Over the forecast period, the Asia Pacific region is anticipated to exhibit the highest CAGR because of the increased incidence of cancer, the development of better healthcare facilities, and the growing use of cutting-edge diagnostic tools. The need for MRD testing is being driven by significant investments being made in precision medicine and oncology research by nations like China, India, and Japan. Moreover, the market is also growing faster due to government initiatives to improve cancer diagnostics, rising healthcare spending, and increased awareness of early cancer detection.
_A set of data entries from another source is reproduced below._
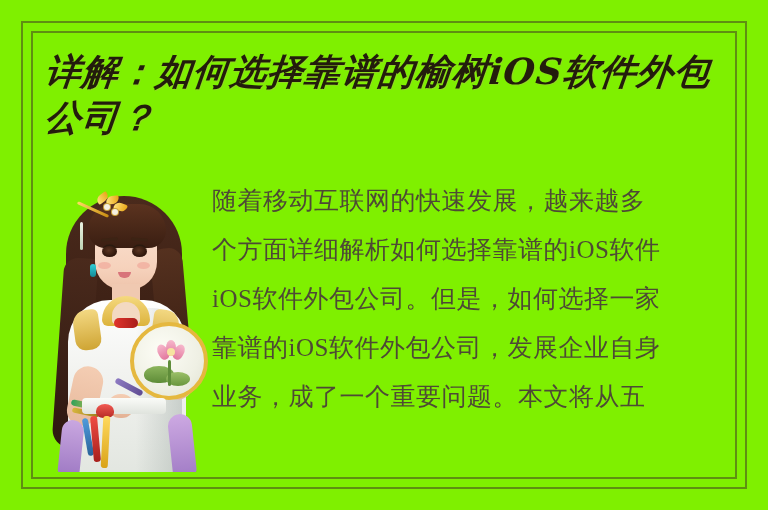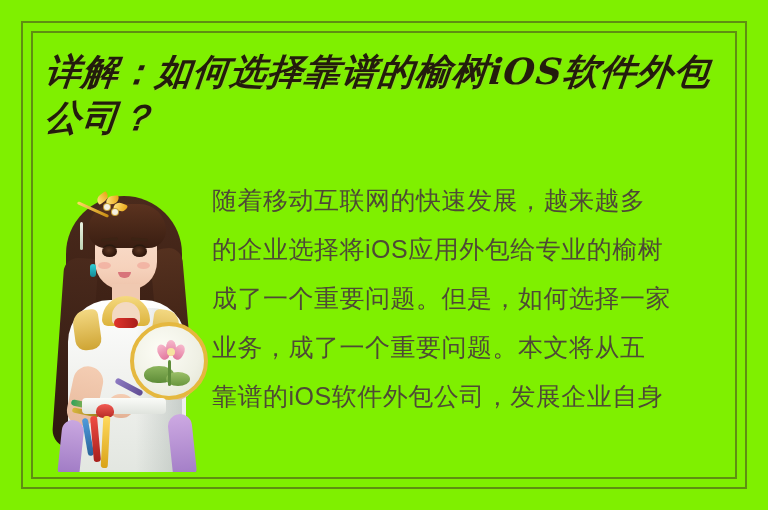"随着移动互联网的快速发展，越来越多" .body-block { font-family: Liberation Sans, sans-serif -> Liberation Serif, serif }
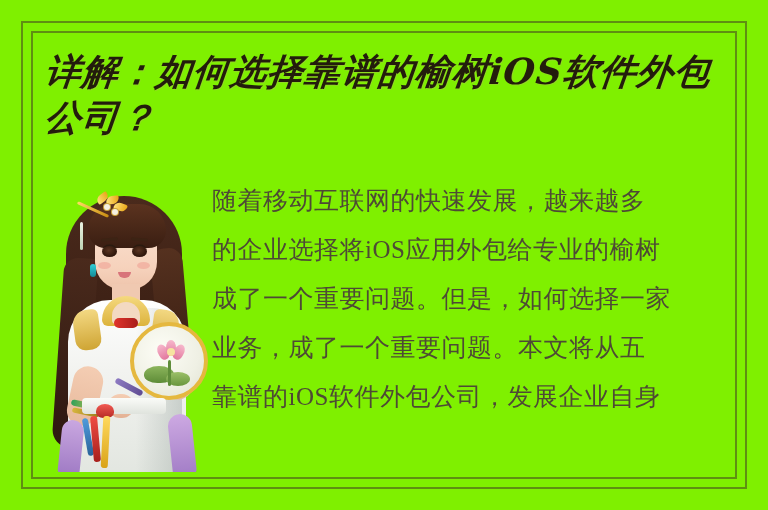"的企业选择将iOS应用外包给专业的榆树" span.body-line { text: 的企业选择将iOS应用外包给专业的榆树 -> 个方面详细解析如何选择靠谱的iOS软件 }
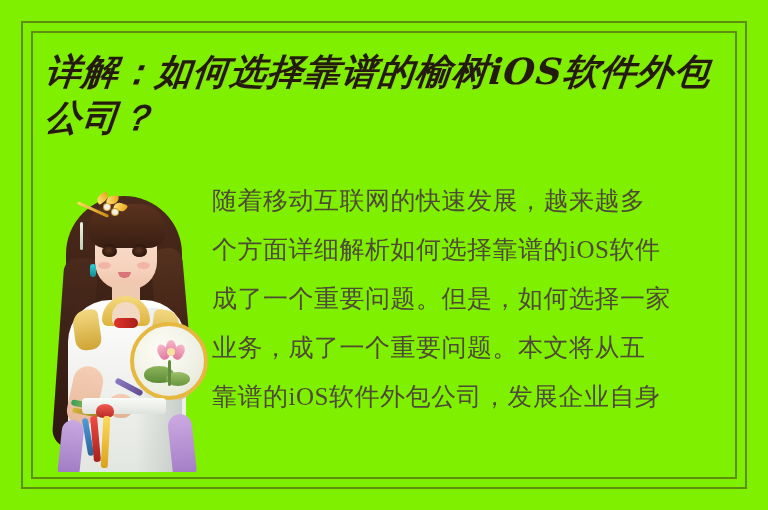"成了一个重要问题。但是，如何选择一家" span.body-line { text: 成了一个重要问题 -> iOS软件外包公司 }
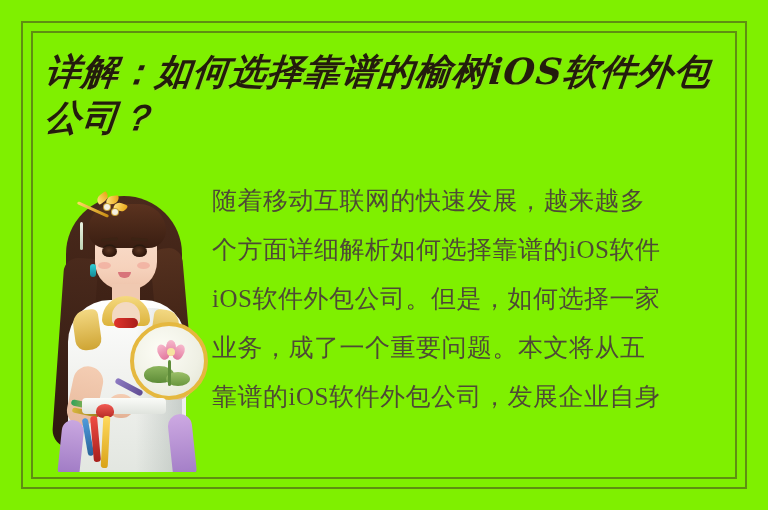"业务，成了一个重要问题。本文将从五" span.body-line { order: before "靠谱的iOS软件外包公司，发展企业自身" -> after "靠谱的iOS软件外包公司，发展企业自身" }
Increased partnerships between foreign diagnostic firms and regional healthcare providers are also taking place in the area, which will increase MRD technology adoption and accessibility.
Key players in the market
Some of the key players in Minimal Residual Disease market include Adaptive Biotechnologies Corporation, F. Hoffmann-La Roche Ltd, Natera Inc., Guardant Health, QIAGEN N.V., Bio-Rad Laboratories Inc., Exact Sciences Corporation, Sysmex Corporation, NeoGenomics Inc., Illumina Inc., Thermo Fisher Scientific Inc., Bio-Techne Corporation, Invitae Corporation, Invivoscribe Inc., Quest Diagnostics, PerkinElmer Inc., Agilent Technologies Inc. and Laboratory Corporation of America Holdings.
In February 2025, Bio-Rad Laboratories, Inc launched its TrailBlazer Tag and TrailBlazer StarBright Dye Label Kits. The new kits are designed to offer a convenient method to label any antibody with one of Bio-Rad's StarBright Dyes, for use in either flow cytometry or fluorescent western blot experiments.
In November 2024, Roche announced that it has entered into a definitive merger agreement to acquire Poseida Therapeutics, Inc., a public clinical-stage biopharmaceutical company pioneering donor-derived CAR-T cell therapies. Poseida's R&D portfolio includes pre-clinical and clinical-stage off-the-shelf CAR-T therapies across several therapeutic areas including haematological malignancies, solid tumours, and autoimmune disease, as well as manufacturing capabilities and technology platforms.
In March 2024, Sysmex Corporation and CellaVision AB will be working together to advance hematology solutions by expanding its portfolio, including next-generation cell morphology analyzers. Going forward, the companies will work to further increase efficiency and standardization of the testing workflow in the hematology field, increase the precision of cell morphology classification, and provide value in supporting diagnosis.